## [DIRECTIONS FOR THIS TASK]
Locate the word "font" in the entries below, then gather every line that holds it.
Start of Block
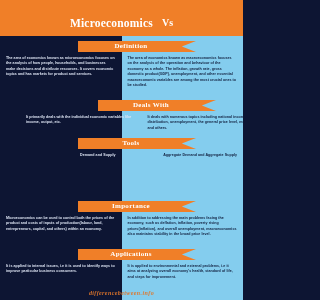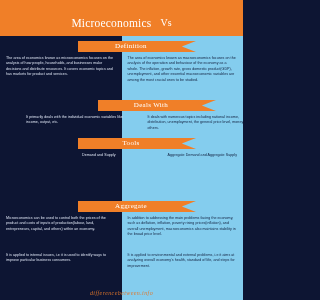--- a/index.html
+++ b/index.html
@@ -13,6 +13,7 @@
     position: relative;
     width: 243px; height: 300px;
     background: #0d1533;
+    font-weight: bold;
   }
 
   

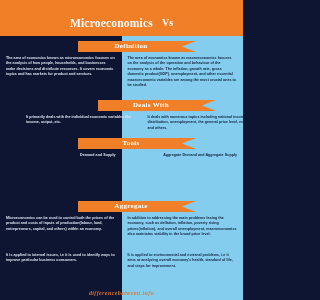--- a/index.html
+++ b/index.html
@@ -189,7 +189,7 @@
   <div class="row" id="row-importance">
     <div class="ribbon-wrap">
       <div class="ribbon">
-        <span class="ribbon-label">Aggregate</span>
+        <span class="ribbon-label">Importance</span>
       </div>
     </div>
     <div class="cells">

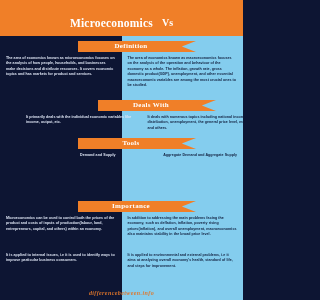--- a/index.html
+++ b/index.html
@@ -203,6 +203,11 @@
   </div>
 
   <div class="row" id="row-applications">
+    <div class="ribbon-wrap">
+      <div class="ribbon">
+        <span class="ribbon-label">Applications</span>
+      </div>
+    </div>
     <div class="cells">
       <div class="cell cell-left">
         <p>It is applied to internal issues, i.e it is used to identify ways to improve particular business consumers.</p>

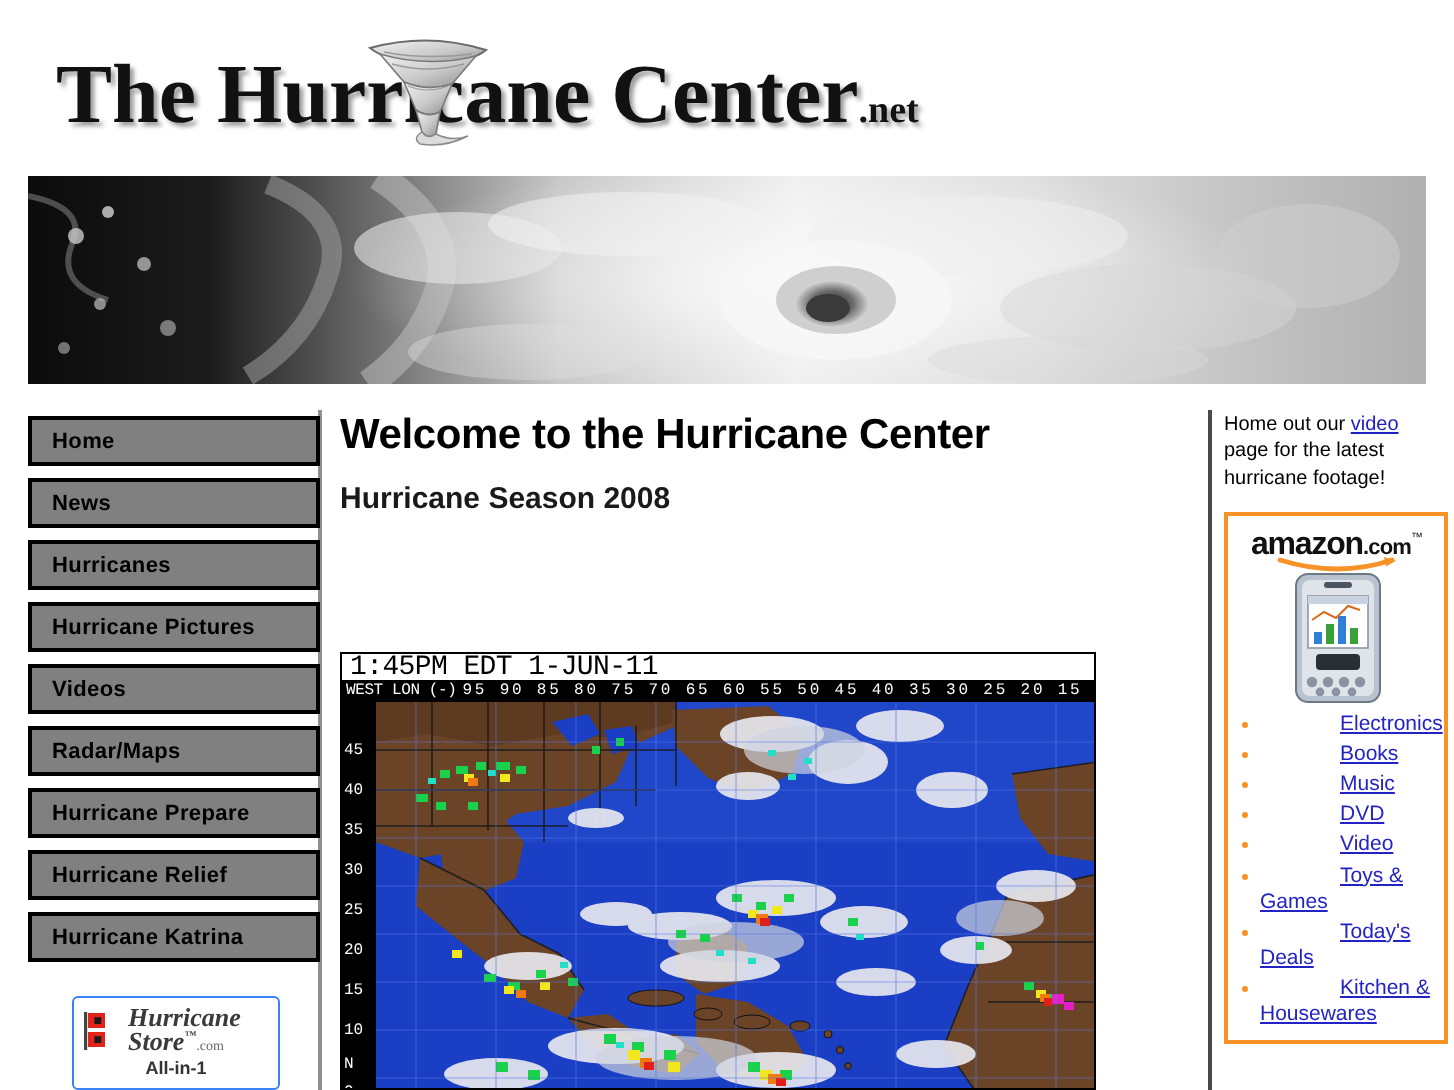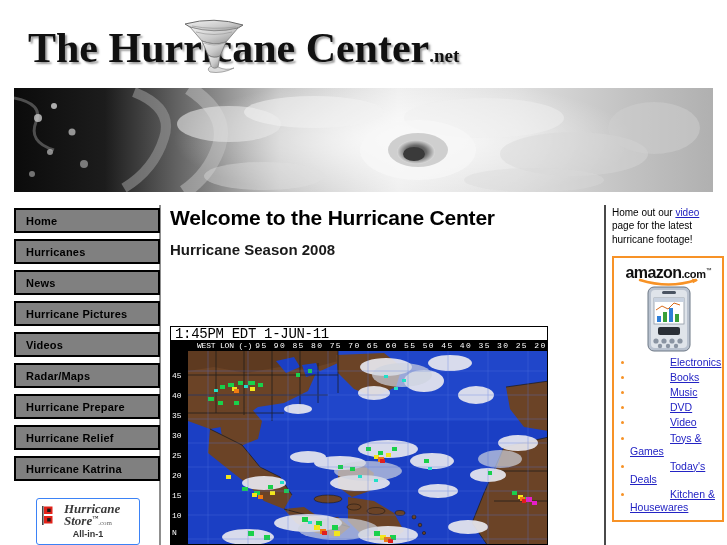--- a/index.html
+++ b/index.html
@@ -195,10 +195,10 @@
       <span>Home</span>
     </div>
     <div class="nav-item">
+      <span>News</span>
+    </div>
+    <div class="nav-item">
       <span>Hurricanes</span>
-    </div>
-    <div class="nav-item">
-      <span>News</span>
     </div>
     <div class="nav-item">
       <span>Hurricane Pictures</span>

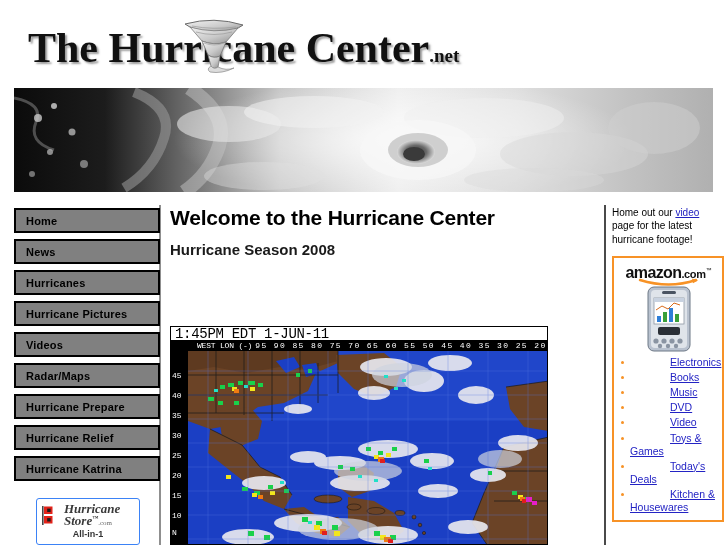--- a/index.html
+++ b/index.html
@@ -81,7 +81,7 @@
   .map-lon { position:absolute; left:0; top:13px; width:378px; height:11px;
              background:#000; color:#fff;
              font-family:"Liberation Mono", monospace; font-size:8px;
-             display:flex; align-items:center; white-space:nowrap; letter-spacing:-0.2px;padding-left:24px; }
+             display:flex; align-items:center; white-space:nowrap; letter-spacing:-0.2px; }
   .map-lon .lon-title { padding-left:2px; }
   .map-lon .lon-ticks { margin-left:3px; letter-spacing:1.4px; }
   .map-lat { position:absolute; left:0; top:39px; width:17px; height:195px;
End of Block
## [YOUR SOLUTION]
+    font-weight: bold;
              font-family:"Liberation Mono", monospace; font-size:8px;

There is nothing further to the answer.